A defesa do banqueiro Daniel Vorcaro nega as acusações apresentadas no âmbito da investigação. Em manifestação encaminhada à imprensa, os advogados afirmaram que o empresário sempre esteve à disposição das autoridades e que tem colaborado com as apurações desde o início do processo investigativo. A defesa sustenta que o esclarecimento completo dos fatos demonstrará a regularidade de sua conduta.

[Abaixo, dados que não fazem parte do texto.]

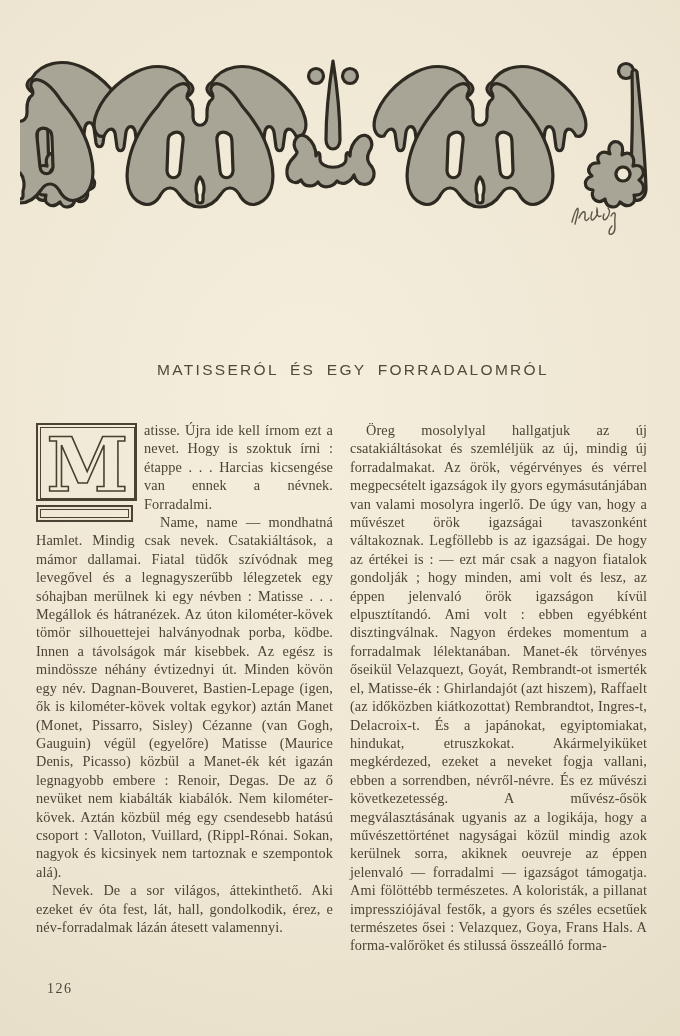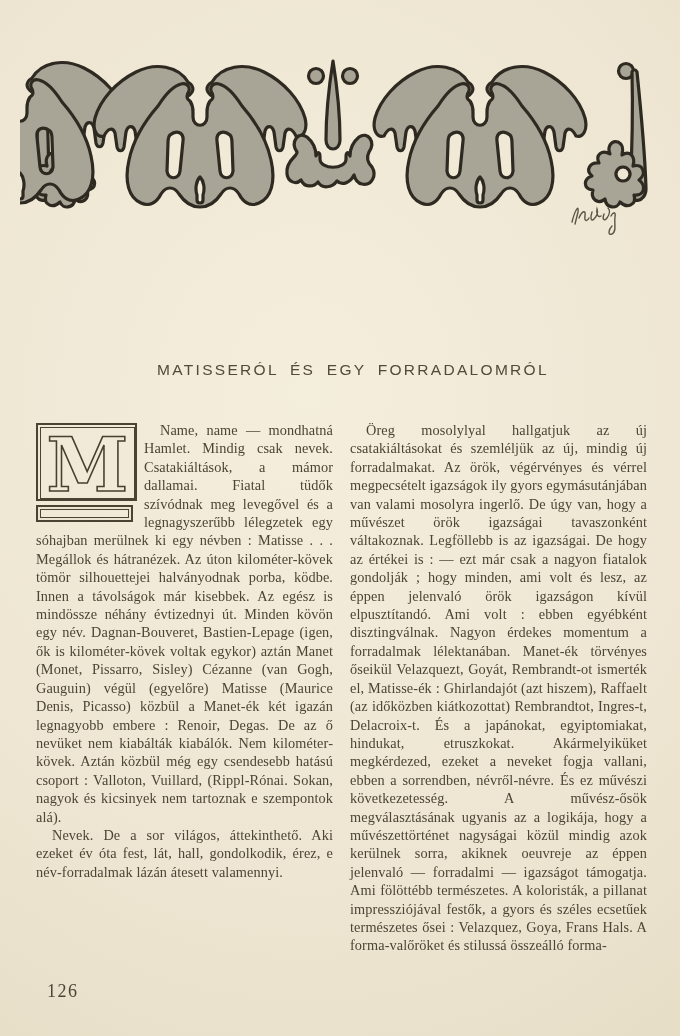--- a/index.html
+++ b/index.html
@@ -96,6 +96,7 @@
         </div>
         <div class="dc-sub"></div>
       </div>
+      <p>atisse. Újra ide kell írnom ezt a nevet. Hogy is szoktuk írni : étappe . . . Harcias kicsengése van ennek a névnek. Forradalmi.</p>
       <p class="indent">Name, name — mondhatná Hamlet. Mindig csak nevek. Csatakiáltások, a mámor dallamai. Fiatal tüdők szívódnak meg levegővel és a legnagyszerűbb lélegzetek egy sóhajban merülnek ki egy névben : Matisse . . . Megállok és hátranézek. Az úton kilométer-kövek tömör silhouettejei halványodnak porba, ködbe. Innen a távolságok már kisebbek. Az egész is mindössze néhány évtizednyi út. Minden kövön egy név. Dagnan-Bouveret, Bastien-Lepage (igen, ők is kilométer-kövek voltak egykor) aztán Manet (Monet, Pissarro, Sisley) Cézanne (van Gogh, Gauguin) végül (egyelőre) Matisse (Maurice Denis, Picasso) közbül a Manet-ék két igazán legnagyobb embere : Renoir, Degas. De az ő nevüket nem kiabálták kiabálók. Nem kilométer-kövek. Aztán közbül még egy csendesebb hatású csoport : Valloton, Vuillard, (Rippl-Rónai. Sokan, nagyok és kicsinyek nem tartoznak e szempontok alá).</p>
       <p class="indent">Nevek. De a sor világos, áttekinthető. Aki ezeket év óta fest, lát, hall, gondolkodik, érez, e név-forradalmak lázán átesett valamennyi.</p>
     </div>

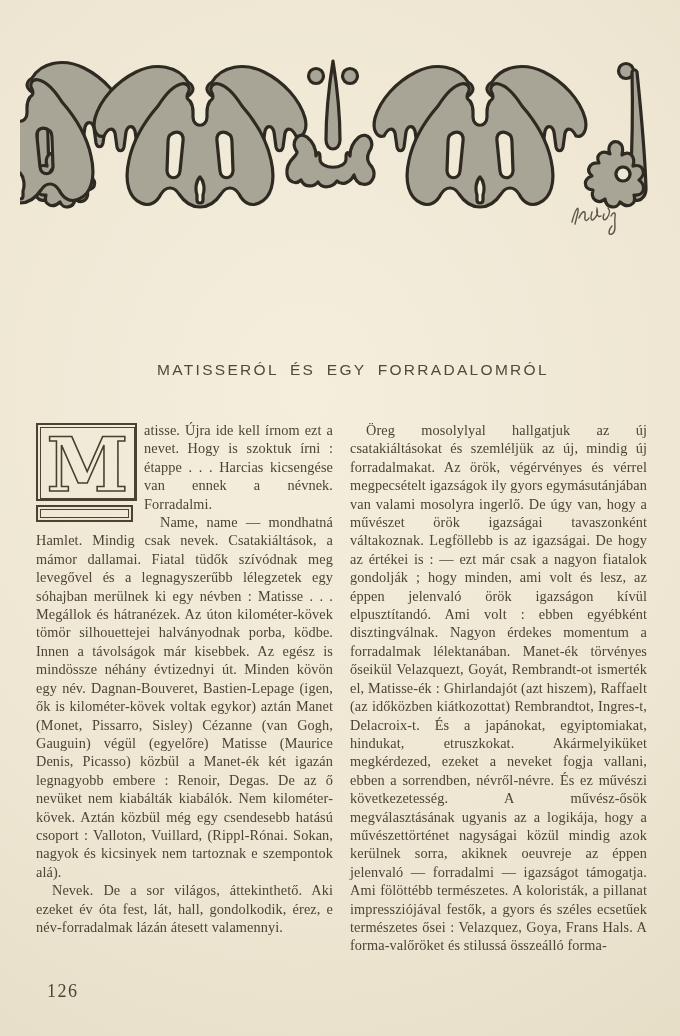--- a/index.html
+++ b/index.html
@@ -45,7 +45,7 @@
   }
   .pagenum{
     position:absolute;left:47px;top:981px;
-    font-size:18px;letter-spacing:1.5px;color:#4c4435;
+    font-size:14px;letter-spacing:1.5px;color:#4c4435;
   }
 </style>
 </head>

Os advogados de Fabiano Zettel, outro citado nas investigações, informaram que ele se apresentou voluntariamente às autoridades e que permanece à disposição para prestar esclarecimentos durante o andamento das apurações. Até o momento, as defesas de outros investigados mencionados na investigação não se manifestaram publicamente.

A Polícia Federal informou que abrirá uma investigação interna para apurar as circunstâncias do ocorrido envolvendo Mourão. Segundo a corporação, imagens de câmeras de segurança e registros do momento em que ele foi encontrado desacordado serão analisados. O material também será encaminhado ao gabinete do ministro André Mendonça, do Supremo Tribunal Federal, responsável pela relatoria do processo relacionado à operação.

Autoridades destacam que a apuração do caso seguirá os procedimentos administrativos e investigativos previstos para ocorrências registradas em unidades de custódia da Polícia Federal.

A rede pública de saúde oferece atendimento gratuito para pessoas que enfrentam sofrimento emocional ou pensamentos relacionados à própria vida. O atendimento pode ser realizado em unidades do Sistema Único de Saúde, como Centros de Atenção Psicossocial, Unidades Básicas de Saúde, pronto-socorros e hospitais. Em situações de urgência também é possível acionar o Serviço de Atendimento Móvel de Urgência pelo telefone 192.

Outra opção disponível é o Centro de Valorização da Vida, que presta apoio emocional e atua na prevenção do suicídio. O atendimento é realizado gratuitamente pelo telefone 188, além de plataformas online, com funcionamento contínuo durante 24 horas por dia. O serviço é oferecido em parceria com o Sistema Único de Saúde e atende pessoas que buscam orientação ou necessitam conversar sob sigilo.